In Asia, how have the digital banks done it right?

- Mybank in China came up with three minute SME loan approval service and also managed around 80% of its customer inquiries through 24*7 chatbot services

- KakaoBank in South Korea, accessed high-quality external data and offered loans soon after launch to achieve breakeven in less than two years

- Digital banks need to attract a critical mass of customers to be viable. China’s aiBank, for example, attracted 30 million customers in two years

Our take

Digital banking will definitely promote financial inclusion by reaching out to remotest areas. But one of the key things will be with this changing landscape how do banks reframe the governance parameters and contain the risk measures.

In China, for instance, regulators have introduced additional rules related to risk management, including for systems, data, IT, online micro-lending business, and more. This will be a key parameter for the Indian investors to track when the portfolio companies start taking the DBU route.


Many countries like the USA, or even India have been trying hard to come up with tech regulations so as to prevent giants like Google, Amazon from misusing the users' data and building monopolistic holds. Well, Europe won this race and launched two landmark proposals last week.

The first one is the Digital Markets Act (DMA) which will disallow powerful tech companies from supressing competition.

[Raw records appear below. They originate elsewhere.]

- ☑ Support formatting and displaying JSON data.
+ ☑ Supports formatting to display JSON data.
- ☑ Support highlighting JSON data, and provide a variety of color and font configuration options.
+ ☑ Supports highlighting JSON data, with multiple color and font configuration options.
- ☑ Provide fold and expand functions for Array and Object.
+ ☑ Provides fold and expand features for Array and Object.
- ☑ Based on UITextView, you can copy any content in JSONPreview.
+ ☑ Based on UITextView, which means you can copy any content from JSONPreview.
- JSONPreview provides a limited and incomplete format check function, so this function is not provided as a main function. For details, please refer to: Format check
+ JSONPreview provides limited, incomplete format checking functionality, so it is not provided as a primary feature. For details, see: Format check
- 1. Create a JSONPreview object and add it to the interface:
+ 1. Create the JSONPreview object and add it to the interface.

The second one is the Digital Services Act (DSA) which will lay down policing norms for tech companies to manage content on their platforms.

How will they work?

DMA will block the tech giants from giving their own products preferential treatment. Also, it will prohibit the app stores from mandating the developers to use their payment systems. Hence gripping the monopolistic behavior that brands like Google have displayed in the past.

DSA will ensure that platforms are transparent with the content recommendation. Further, targeting users on the basis of their religion or gender will be banned.

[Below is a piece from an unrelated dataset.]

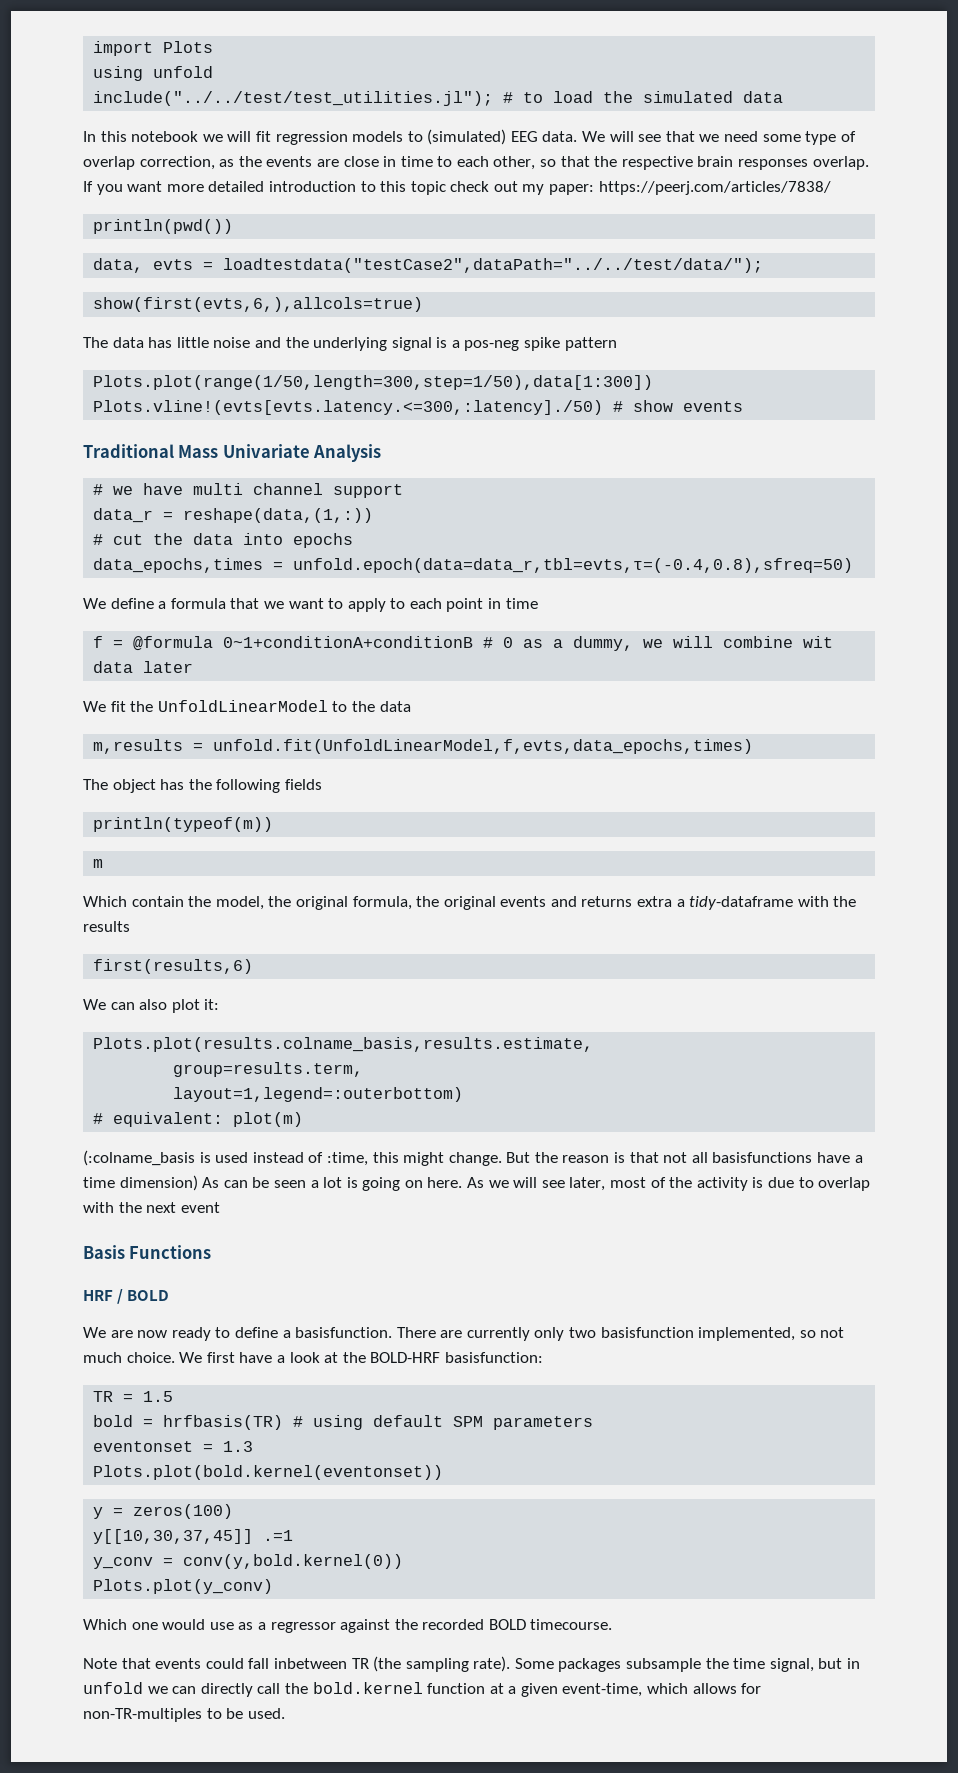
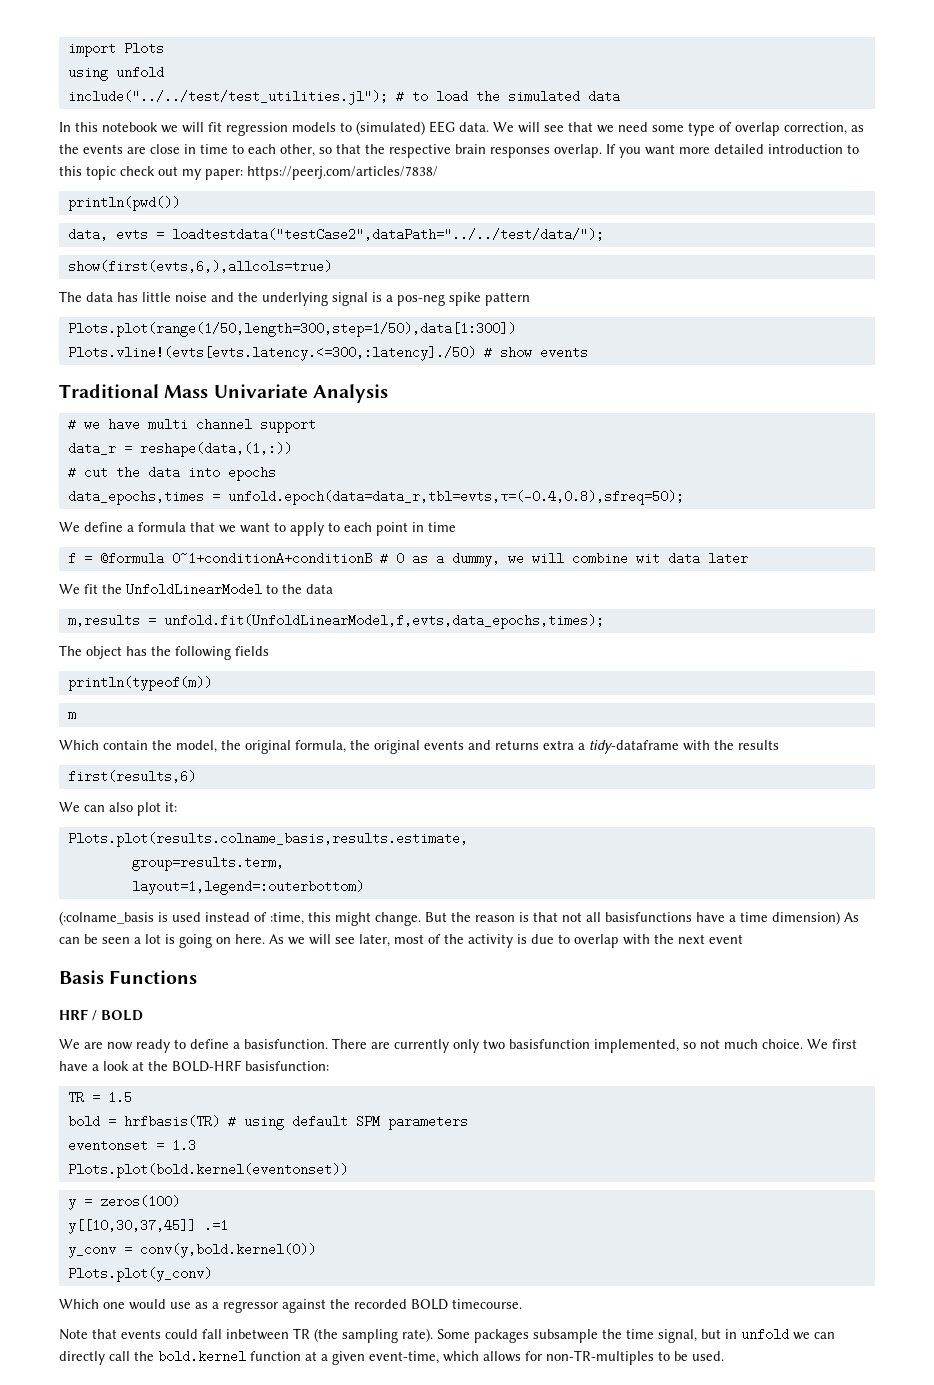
- data_epochs,times = unfold.epoch(data=data_r,tbl=evts,τ=(-0.4,0.8),sfreq=50)
+ data_epochs,times = unfold.epoch(data=data_r,tbl=evts,τ=(-0.4,0.8),sfreq=50);
- m,results = unfold.fit(UnfoldLinearModel,f,evts,data_epochs,times)
+ m,results = unfold.fit(UnfoldLinearModel,f,evts,data_epochs,times);
- # equivalent: plot(m)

What changes for the users?

- They enjoy the right to know the logic behind the content being shared with them, also if they find it objectionable, they can take a legal course of action against the platform

- Canceling subscriptions of any apps or services on these platforms will be as easy as signing up for them

- They can use the products and services that best suit their needs than being forced to use the ones that the platforms promoted for their selfish interests

Our take

Europe has set the right precedent, and other countries might follow it soon. The tech companies would need to ensure that they keep the users enticed with their offerings. Because now onwards (at least in Europe), you will be able to delete Safari from Apple or use an alternative browser to Chrome on Android.

The other challenge for the tech players will be to redo their approach toward user data and change their advertising model. There will be business impact and financial costs on the tech players to comply with the laws. But yes, now we see tech too approaching the "Customer is the king" era!